Im Beispiel prüfe ich drei unabhängige Trainingsgruppen (wenig, durchschnittlich, stark) auf deren mittleren Ruhepuls. Ich vermute dahingehend Unterschiede, dass Probanden der verschiedenen Trainingsgruppen im Mittel unterschiedliche Ruhepulse haben. Das kann man auch gerichtet formulieren: Probanden aus den aktiveren Trainingsgruppen haben im Mittel einen niedrigeren Ruhepuls. Die ANOVA vermag aber nicht einseitig zu testen, da dies nur bei genau 2 Gruppen (z.B. t-Test) funktioniert.

 

3.2 Deskriptive Voranalyse

Nach dem Einlesen der Daten kann direkt ein deskriptiver Vergleich gestartet werden, der im Rahmen der ANOVA nicht zwingend notwendig ist, beim Schreiben der Ergebnisse hilft. Hierzu nutze ich das Paket “psych”, was ich mit “install.packages” installiere und mit library(psych) lade. Dann lasse ich mir die deskriptiven Statistiken ausgeben. Das Format ist describeBy(Testvariable, Gruppenvariable).

install.packages("psych")

library(psych)

describeBy(data_anova$Ruhepuls,data_anova$Trainingsgruppe)

Hier erhält man folgenden Output:


Descriptive statistics by group
group: 0
vars n mean  sd   median trimmed mad   min max range skew  kurtosis se
1   13 68    9.6  69     68.64   10.38 50  79  29    -0.42 -1.26    2.66
------------------------------------------------------------------------------
group: 1
vars n mean  sd   median trimmed mad   min max range skew  kurtosis se
1   13 61    9.82 58     60.64   10.38 48  78  30    0.51  -1.17    2.72
------------------------------------------------------------------------------
group: 2
vars n mean  sd   median trimmed mad   min max range skew  kurtosis se
1   13 52.85 9.74 52     52.36   13.34 40 71   31    0.28  -1.21    2.7

 

Hier ist schon erkennbar, dass sich die mit fett markierten Mittelwerte über die Gruppen hinweg unterschieden. Die am wenigsten trainierte Gruppe hat einen mittleren Ruhepuls von 68, die durchschnittlich trainierte Gruppe von 61 und die stark trainierte Gruppe von 52,85.
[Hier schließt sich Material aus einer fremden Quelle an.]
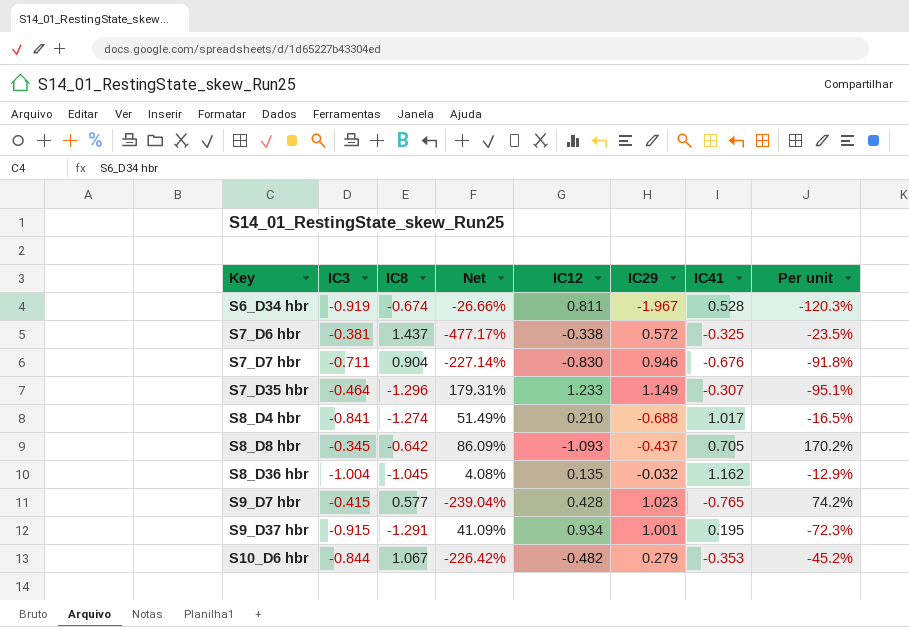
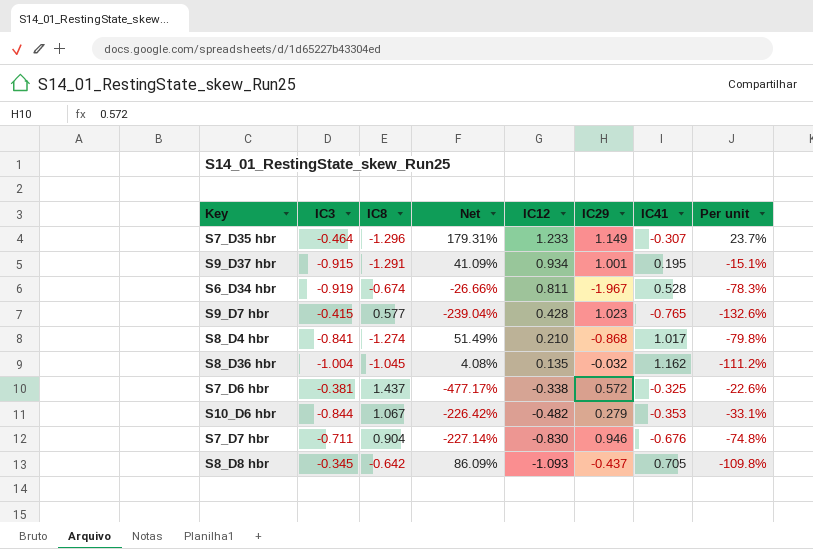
row order: Key ascending -> IC12 descending
column Per unit | formula: [IC12] / [IC8] -> [IC41] / [IC8]
S8_D4 hbr | IC29: -0.688 -> -0.868

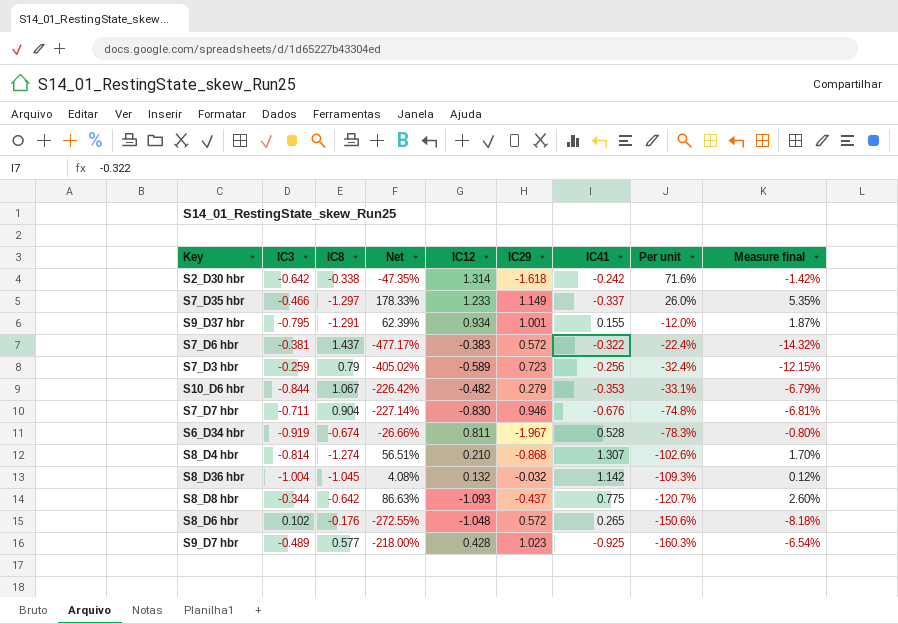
row order: IC12 descending -> Per unit descending
column Measure final | formula: none -> [Net] * 0.03
row S2_D30 hbr: none -> -0.642 | -0.338 | -47.35% | 1.314 | -1.618 | -0.242 | 71.6% | -1.42%
S7_D35 hbr | IC3: -0.464 -> -0.466
S7_D35 hbr | IC8: -1.296 -> -1.297
S7_D35 hbr | Net: 179.31% -> 178.33%
S7_D35 hbr | IC41: -0.307 -> -0.337
S7_D35 hbr | Per unit: 23.7% -> 26.0%
S9_D37 hbr | IC3: -0.915 -> -0.795
S9_D37 hbr | Net: 41.09% -> 62.39%
S9_D37 hbr | IC41: 0.195 -> 0.155
S9_D37 hbr | Per unit: -15.1% -> -12.0%
S7_D6 hbr | IC12: -0.338 -> -0.383
S7_D6 hbr | IC41: -0.325 -> -0.322
S7_D6 hbr | Per unit: -22.6% -> -22.4%
row S7_D3 hbr: none -> -0.259 | 0.79 | -405.02% | -0.589 | 0.723 | -0.256 | -32.4% | -12.15%
S8_D4 hbr | IC3: -0.841 -> -0.814
S8_D4 hbr | Net: 51.49% -> 56.51%
S8_D4 hbr | IC41: 1.017 -> 1.307
S8_D4 hbr | Per unit: -79.8% -> -102.6%
S8_D36 hbr | IC12: 0.135 -> 0.132
S8_D36 hbr | IC41: 1.162 -> 1.142
S8_D36 hbr | Per unit: -111.2% -> -109.3%
S8_D8 hbr | IC3: -0.345 -> -0.344
S8_D8 hbr | Net: 86.09% -> 86.63%
S8_D8 hbr | IC41: 0.705 -> 0.775
S8_D8 hbr | Per unit: -109.8% -> -120.7%
row S8_D6 hbr: none -> 0.102 | -0.176 | -272.55% | -1.048 | 0.572 | 0.265 | -150.6% | -8.18%
S9_D7 hbr | IC3: -0.415 -> -0.489
S9_D7 hbr | Net: -239.04% -> -218.00%
S9_D7 hbr | IC41: -0.765 -> -0.925
S9_D7 hbr | Per unit: -132.6% -> -160.3%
Die Varianzhomogenität kann man hier auch schon erkennen, da sd (=Standardabweichung = Wurzel der Varianz) in etwas gleich groß sind. Die Frage, die uns die ANOVA nun beantworten muss: Sind diese beobachteten Mittelwertunterschiede statistisch signifikant?

 

3.3 Die ANOVA rechnen und interpretieren

Hierzu wird die aov()-Funktion verwendet:


anova_training <- aov(data_anova$Ruhepuls~data_anova$Trainingsgruppe)
summary(anova_training)

Mit “anova_training <- aov(…)” definiere ich mir zunächst das ANOVA-Modell, welches ich mir mit summary(anova_training) ausgeben lasse. Der Name “anova_training” kann hierbei vollkommen frei gewählt werden.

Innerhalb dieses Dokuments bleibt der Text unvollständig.